Who is using multidose packaging out there? Has anyone used it and then quit? If so , why?

Do any of the states have laws against "co-mingling"?

I was told today by a D.O.N. that her corporate makes them use it because they don't have to have a nurse "administer", only an aide to "remind". It is semantics but it's their reality.

Has anyone seen reasons for not doing it? Allergies, d/c'd meds still given, wrong med at wrong time, etc.

I'm doing a search on articles for or against, if anyone knows of any good ones!

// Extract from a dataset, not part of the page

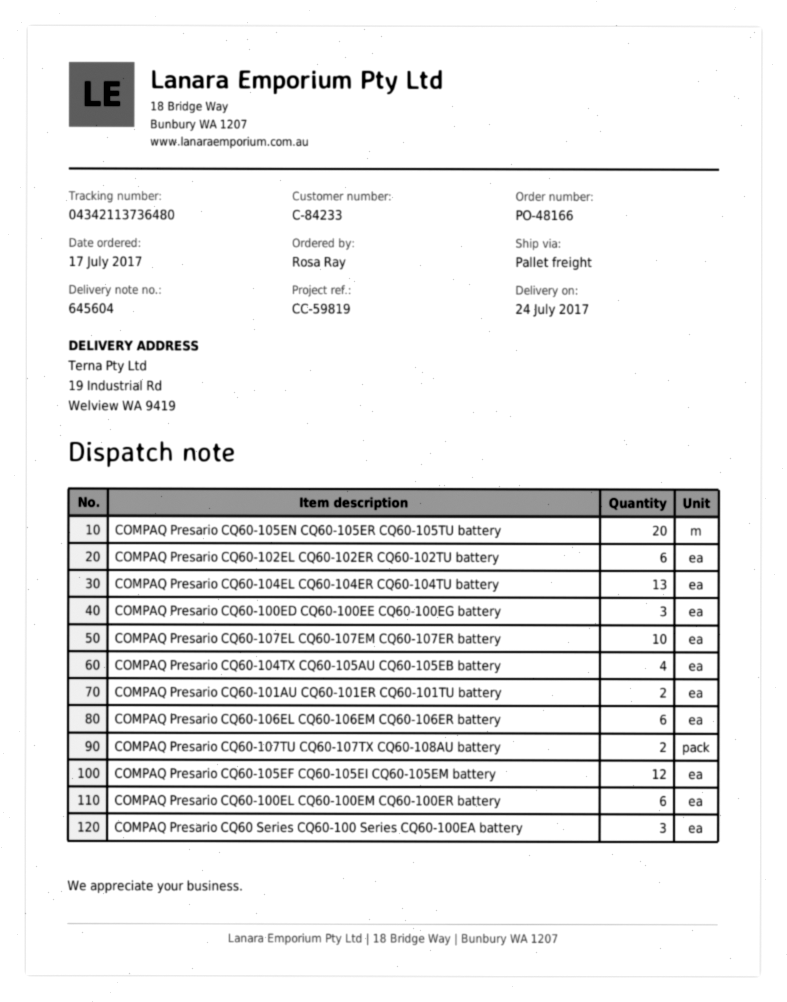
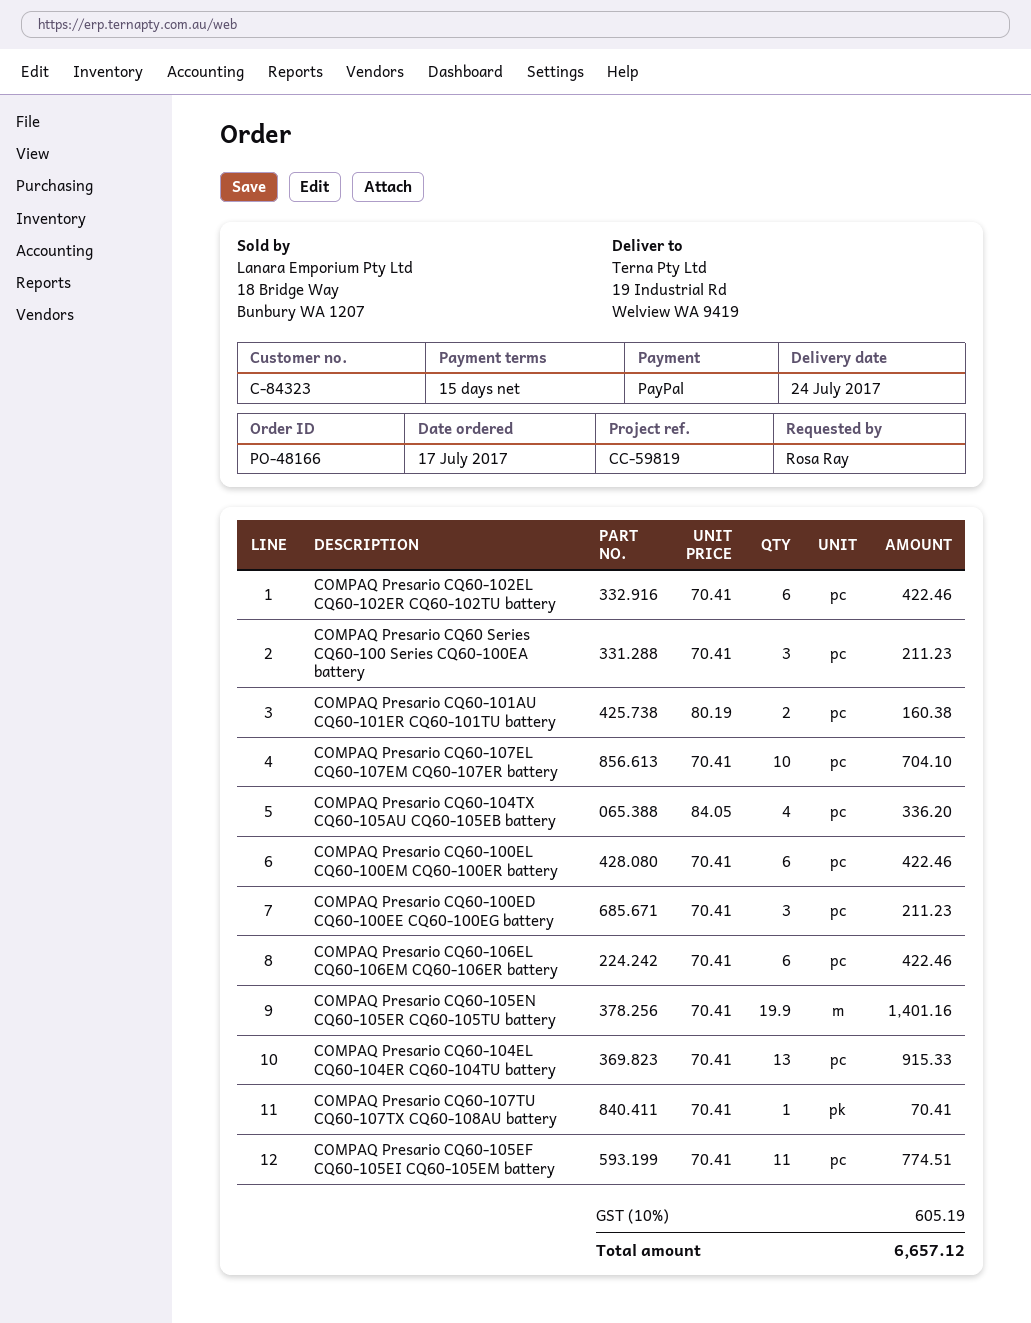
customer number: C-84233 -> C-84323
COMPAQ Presario CQ60-105EN CQ60-105ER CQ60-105TU battery: 20 -> 19.9
COMPAQ Presario CQ60-107TU CQ60-107TX CQ60-108AU battery: 2 -> 1
COMPAQ Presario CQ60-105EF CQ60-105EI CQ60-105EM battery: 12 -> 11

Thanks for any feedback in advance!

- Megs

Hello,

The facility I work in uses a multi-dose dispensing sytem for medication administration. (pouches) Routine meds are dispensed in pouches with the name of the resident, as well as the name of the medication and the doses. The pharmacy is responsible for administering the medications into the packages, but ultimately the nurse is responsible for following the rights of med administration and checking that the pouch is accurate. Medications that are not packed in the multi-dose package include all PRN medications, Narcotics, and digoxin due to assessments that must be made before administrating these meds, as well digoxin has the potential for being broken down and less potent when stored with other medications.

Have fun with your research!!

Hi, I have spoken with several pharmacies regarding the multi dose pouches. Some pharmacies say they can package OTC medication in the pouches, but others say it is illegal. Does anyone else know??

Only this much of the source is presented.